_TRY IT_. Comb through the entries for "average" and pull out each line that holds it.

#### INPUT DATA

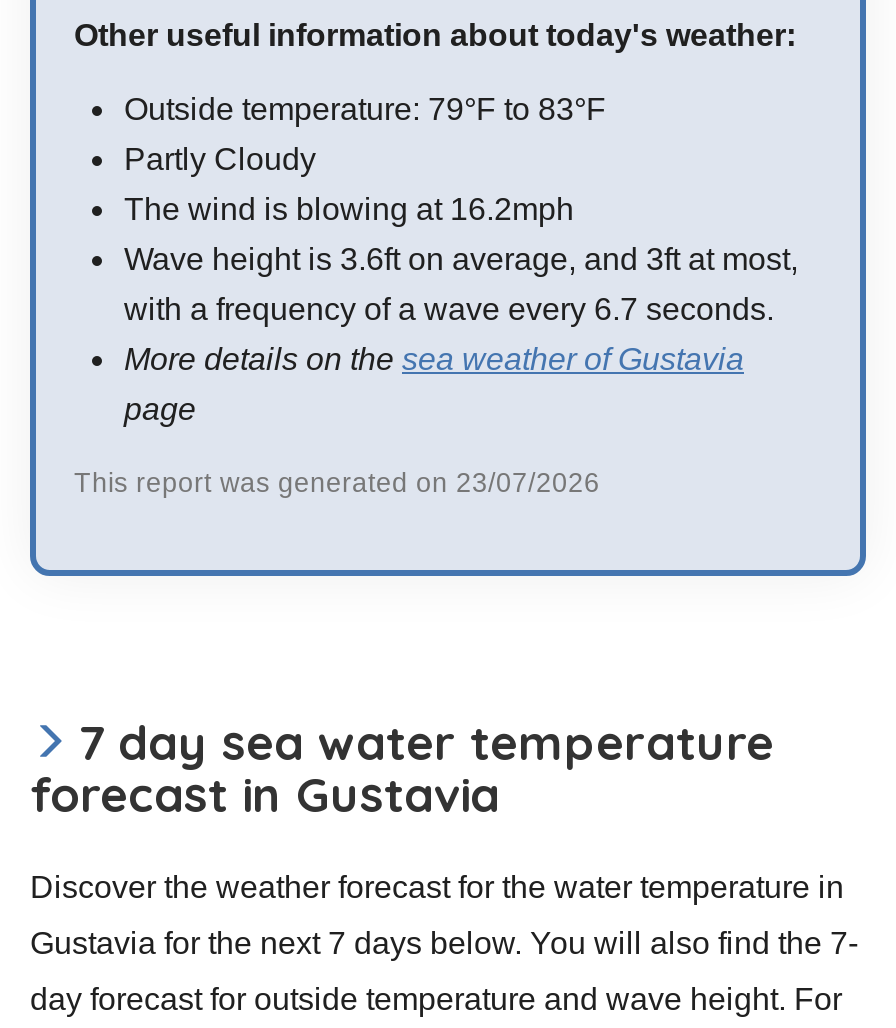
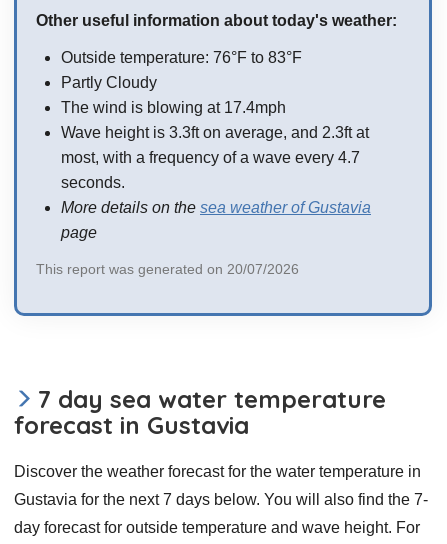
- Outside temperature: 79°F to 83°F
+ Outside temperature: 76°F to 83°F

- The wind is blowing at 16.2mph
- Wave height is 3.6ft on average, and 3ft at most,
- with a frequency of a wave every 6.7 seconds.
+ The wind is blowing at 17.4mph
+ Wave height is 3.3ft on average, and 2.3ft at
+ most, with a frequency of a wave every 4.7
+ seconds.

- This report was generated on 23/07/2026
+ This report was generated on 20/07/2026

########

_RESPONSE BOX_.
- Wave height is 3.6ft on average, and 3ft at most,
+ Wave height is 3.3ft on average, and 2.3ft at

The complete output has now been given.